I dubbi sul funzionamento della Corte penale internazionale

Quando la giustizia interna di un Paese non può o non vuole agire per punire gravi crimini di guerra e contro l’umanità commessi da propri cittadini dovrebbe intervenire la Corte penale internazionale (Cpi), il massimo organo giurisdizionale sovranazionale creato dallo Statuto di Roma ratificato da 124 Stati ed entrato in vigore dal 2002. La Corte ha una funzione complementare a quella degli organi giudiziari dei Paesi membri e deve essere chiamata a procedere a seguito dell’inazione di questi. Essa fortemente voluta per affrontare il delicato settore dei diritti dell’uomo e del diritto umanitario dal punto di vista dell’effettività ha superato così l’inerzia della mera enunciazione formale delle convenzioni sulla materia. Quale organo giudiziario permanente, ha rappresentato un’occasione per strutturare in modo stabile il sistema dei diritti umani e ha consentito nei Paesi che vi hanno aderito di tradurre principi astratti in norme penali cogenti.

In teoria, pertanto, un grande risultato per tutti gli studiosi che già all’indomani del processo di Norimberga si sono succeduti lavorando sulla romantica visione. I dubbi sulla reale portata della giurisdizione sovvengono visitando il sito della Corte. Essa non ha l’organico di un normale tribunale internazionale: oltre a presidente, vicepresidenti, un consiglio di 18 giudici e varie divisioni giudicanti c’è un ufficio del procuratore, composto da molti procuratori e uffici investigativi, ufficiali di collegamento con le Nazioni unite, uffici per la difesa e altro. La cancelleria responsabile dell’amministrazione dell’istituto, completa l’organismo: in tutto più di 900 persone al costo di circa 190 milioni di dollari all’anno.

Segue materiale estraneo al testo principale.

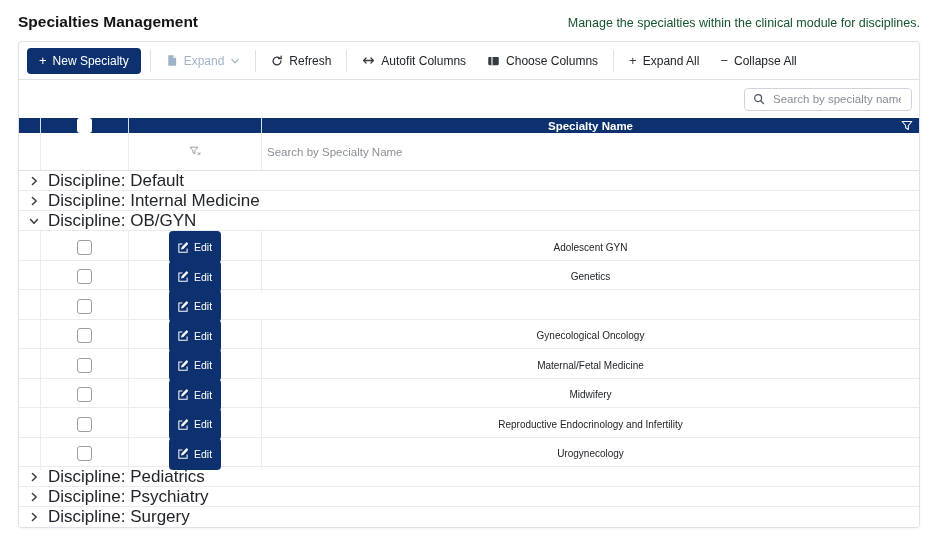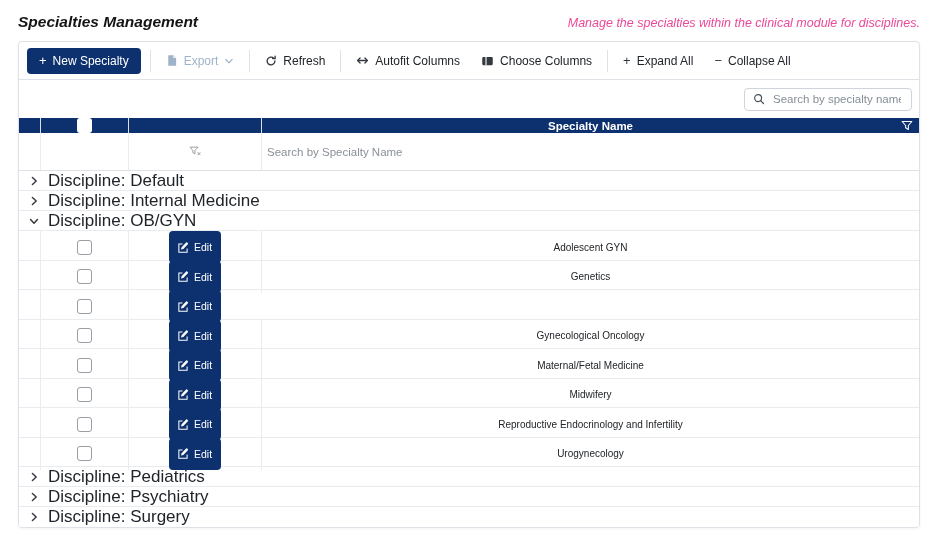--- a/index.html
+++ b/index.html
@@ -12,7 +12,7 @@
   }
   .page-header{
     display:flex; justify-content:space-between; align-items:flex-start;
-    padding:13px 18px 0 18px; margin-bottom:10px;font-style:italic;
+    padding:13px 18px 0 18px; margin-bottom:10px;
   }
   .page-title{ font-size:15.5px; font-weight:700; margin:0; color:#141414; }
   .page-subtitle{ font-size:12.5px; color:#ec4899; padding-top:3px; }

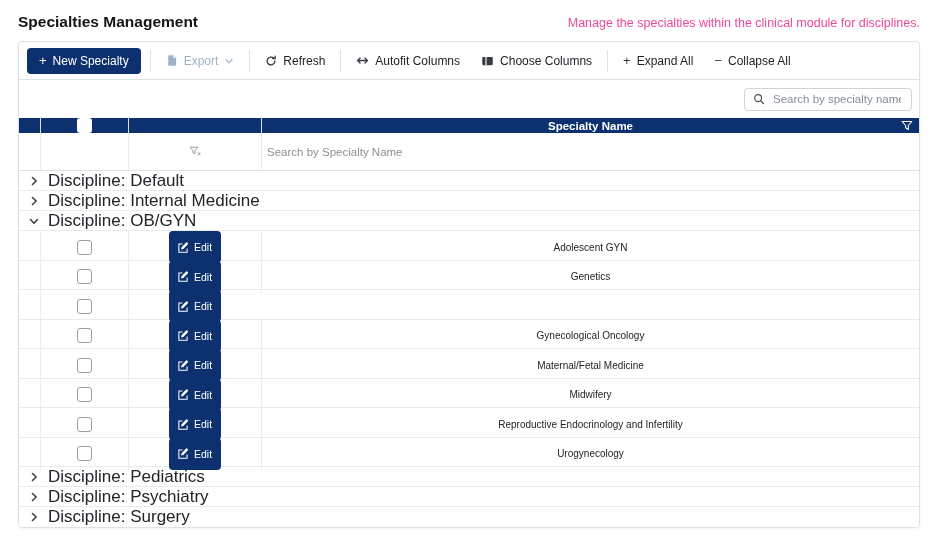--- a/index.html
+++ b/index.html
@@ -15,7 +15,7 @@
     padding:13px 18px 0 18px; margin-bottom:10px;
   }
   .page-title{ font-size:15.5px; font-weight:700; margin:0; color:#141414; }
-  .page-subtitle{ font-size:12.5px; color:#ec4899; padding-top:3px; }
+  .page-subtitle{ font-size:12.5px; color:#14532d; padding-top:3px; }
 
   .panel{
     margin:0 18px; border:1px solid #dee2e6; border-radius:4px;

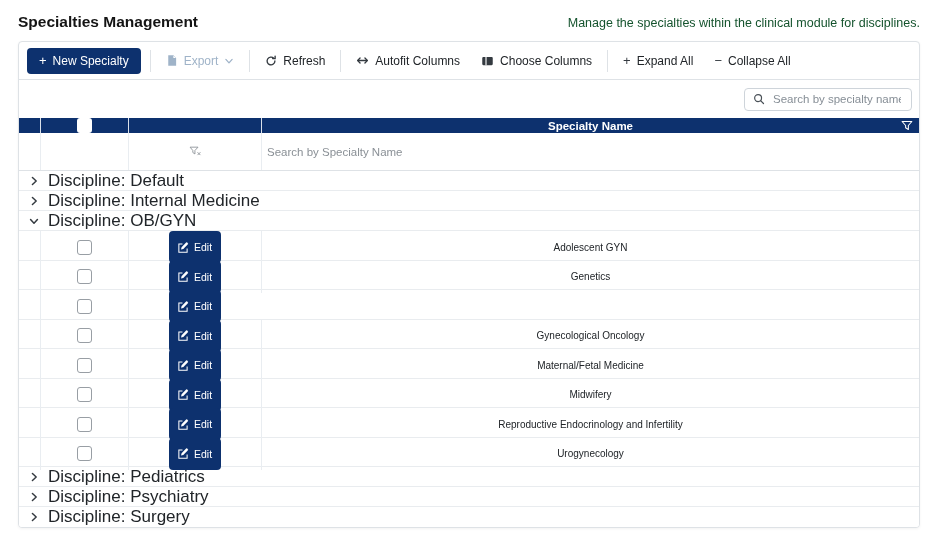--- a/index.html
+++ b/index.html
@@ -122,7 +122,7 @@
             <path fill="#ffffff" d="M9.8 1.4v3.4h3.4z"></path>
           </svg>
       </span>
-      <span>Export</span>
+      <span>Expand</span>
       <span class="icon">
         <svg width="10" height="10" viewBox="0 0 16 16" fill="none" stroke="#9fb3c8" stroke-width="2" stroke-linecap="round" stroke-linejoin="round">
             <polyline points="3,5.5 8,11 13,5.5"></polyline>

Facendo un rapido calcolo, dalla data della sua istituzione la Corte è costata più di tre miliardi di dollari e che risultati ha prodotto? Un solo procedimento arrivato a conclusione con sentenza definitiva: il comandante congolese Thomas Lubanga condannato per arruolamento di bambini soldato. Sul sito si legge inoltre che i giudici finora hanno emesso 11 condanne in primo grado ed emesso 59 mandati di arresto. Grazie alla cooperazione degli Stati, 21 persone sono state detenute nel centro di detenzione della Corte all’Aja e sono comparse davanti ad essa. L’accusa è stata ritirata nei confronti di sette persone a causa della loro morte.

I giudici della Cpi hanno anche emesso nove citazioni a comparire. Un grosso problema purtroppo è inoltre costituito dal fatto che tre membri permanenti del Consiglio di sicurezza delle Nazioni unite, Stati Uniti, Cina e Russia, dopo aver firmato lo Statuto non lo hanno ratificato e siccome il deferimento alla Corte è possibile solo nei confronti di cittadini di Stati membri della Corte o da parte di questi ultimi, quando un crimine è stato commesso da un cittadino di Stato non parte dello Statuto di Roma occorre attivare la procedura attraverso il Consiglio di sicurezza, con quello che ne consegue con il meccanismo del veto.

Il panorama è sconsolante. Anche l’Italia, che ha ospitato la conferenza che ha istituito la Corte, pur essendo uno dei primi Paesi che ha ratificato lo Statuto, è in qualche modo inadempiente avendo provveduto con molto ritardo ad emanare una legge di adeguamento all’ordinamento interno ancora da completare. Solo nel 2022 è stata istituita una Commissione per l’elaborazione di un progetto di Codice dei crimini internazionali con l’obiettivo di completare “l’adattamento nel diritto interno della materia dei crimini internazionali”. In questo quadro va da sé che i deferimenti o i mandati di arresto emessi dalla Corte hanno un alto valore simbolico – soprattutto se coinvolgono personalità di spicco – su cui poter esprimere riflessioni di ogni tipo ma sono ben lontani dalla responsabilità penale accertata che, anche a causa dell’enorme complessità dei crimini da investigare, difficilmente vedrà una conclusione.

D’altronde la Comunità internazionale si era illusa troppo facilmente che una corte penale universale potesse rompere gli schemi delle sovranità statali con caratteristiche così differenti tra di loro, ma perlomeno con quel trattato è riuscita a fornire una definizione dei crimini di guerra, dei crimini contro l’umanità, del genocidio e solo recentemente dell’aggressione.